🤖 AI Summary
Systematically identifying input feature regions responsible for model failures remains challenging in deep learning testing. Method: This paper proposes an input-space partitioning method based on explicit topological modeling, integrating dimensionality reduction, clustering, and deep neural network–driven automated configuration evaluation. Operating in a black-box, model-agnostic setting, it constructs semantically interpretable and structurally distinguishable topological maps of the input feature space. Contribution/Results: Its core innovation lies in formulating embedding and clustering parameter selection as a learnable evaluation task, enabling end-to-end optimization. Empirical evaluation demonstrates that the generated topological regions significantly outperform random sampling in mutant killing: killing rate increases by 35% for killable mutants and by 61% for non-killable mutants. This substantially enhances test effectiveness and fault localization capability.
📝 Abstract
Testing Deep Learning (DL)-based systems is an open challenge. Although it is relatively easy to find inputs that cause a DL model to misbehave, the grouping of inputs by features that make the DL model under test fail is largely unexplored.

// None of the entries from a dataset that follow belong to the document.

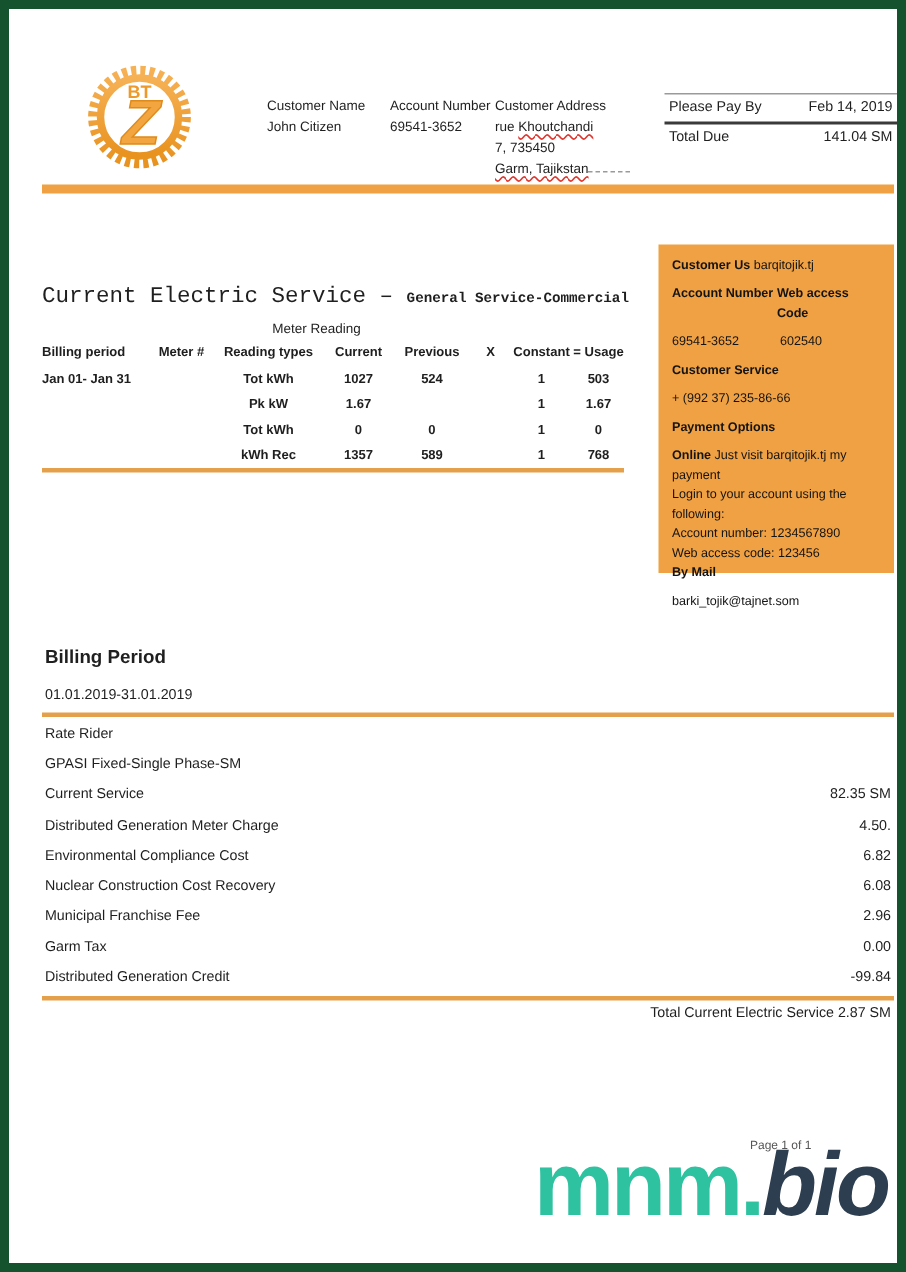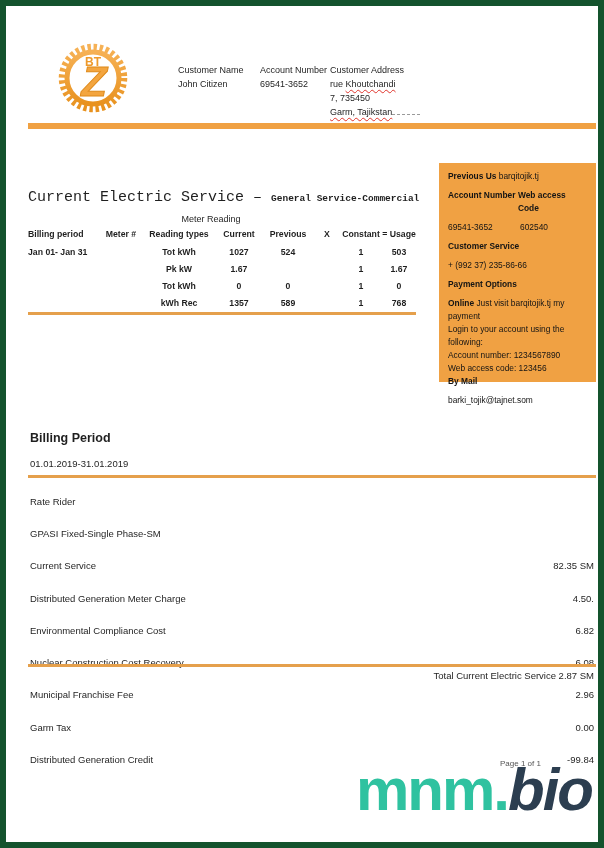"Please Pay By" div.pay-table { html: none -> <div> <div> <span>Please Pay By</span> <span>Feb 14, 2019</span> </div> <div> <span>Total Due</span> <span>141.04 SM</span> </div> </div> }
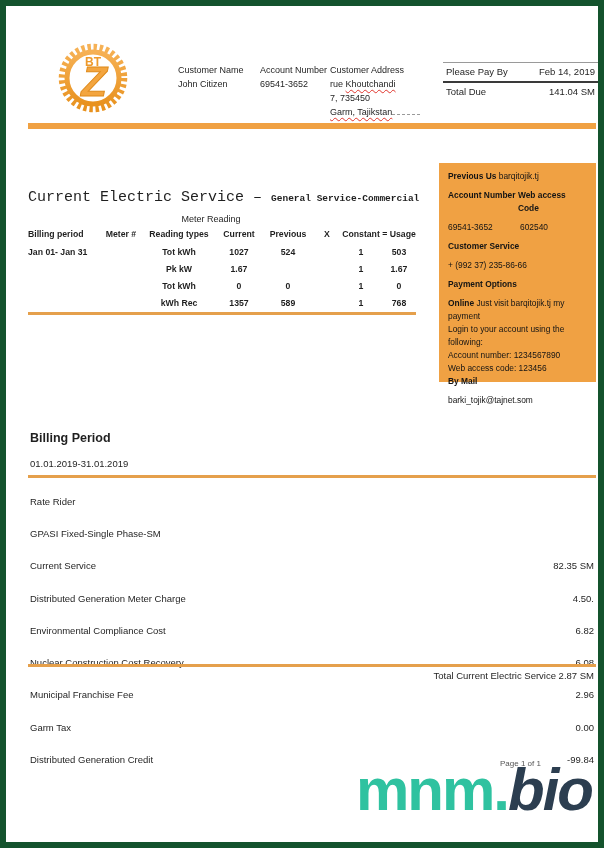"Previous Us" b { text: Previous -> Customer }
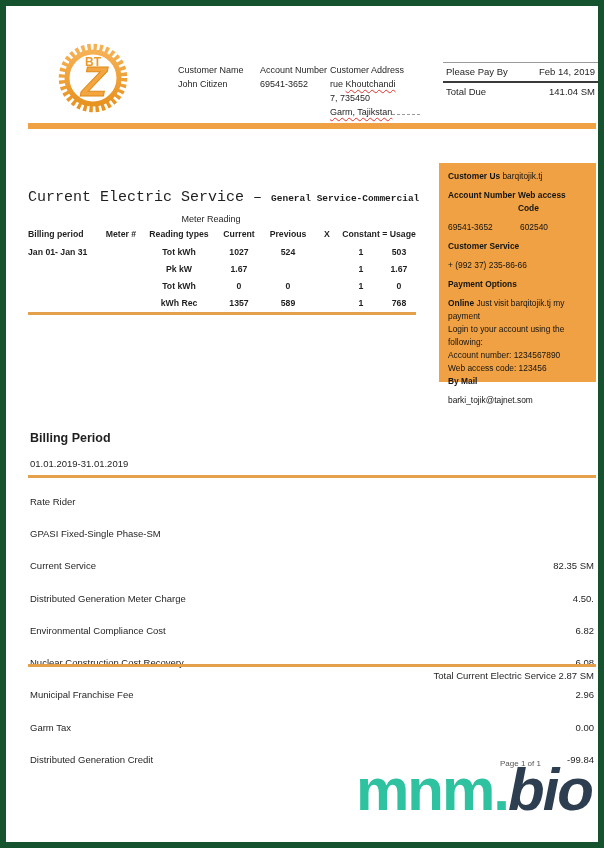"Rate Rider" .b-row { margin-top: 12px -> none }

Existing approaches for DL testing introduce perturbations that may focus on specific failure-inducing features, while neglecting others that belong to different regions of the feature space. In this paper, we create an explicit topographical map of the input feature space. Our approach, named TopoMap, is both black-box and model-agnostic as it relies solely on features that characterise the input space. To discriminate the inputs according to the specific features they share, we first apply dimensionality reduction to obtain input embeddings, which are then subjected to clustering. Each DL model might require specific embedding computations and clustering algorithms to achieve a meaningful separation of inputs into discriminative groups. We propose a novel way to evaluate alternative configurations of embedding and clustering techniques. We used a deep neural network (DNN) as an approximation of a human evaluator who could tell whether a pair of clusters can be discriminated based on the features of the included elements. We use such a DNN to automatically select the optimal topographical map of the inputs among all those that are produced by different embedding/clustering configurations. The evaluation results show that the maps generated by TopoMap consist of distinguishable and meaningful regions. In addition, we evaluate the effectiveness of TopoMap using mutation analysis. In particular, we assess whether the clusters in our topographical map allow for an effective selection of mutation-killing inputs. Experimental results show that our approach outperforms random selection by 35% on average on killable mutants; by 61% on non-killable ones.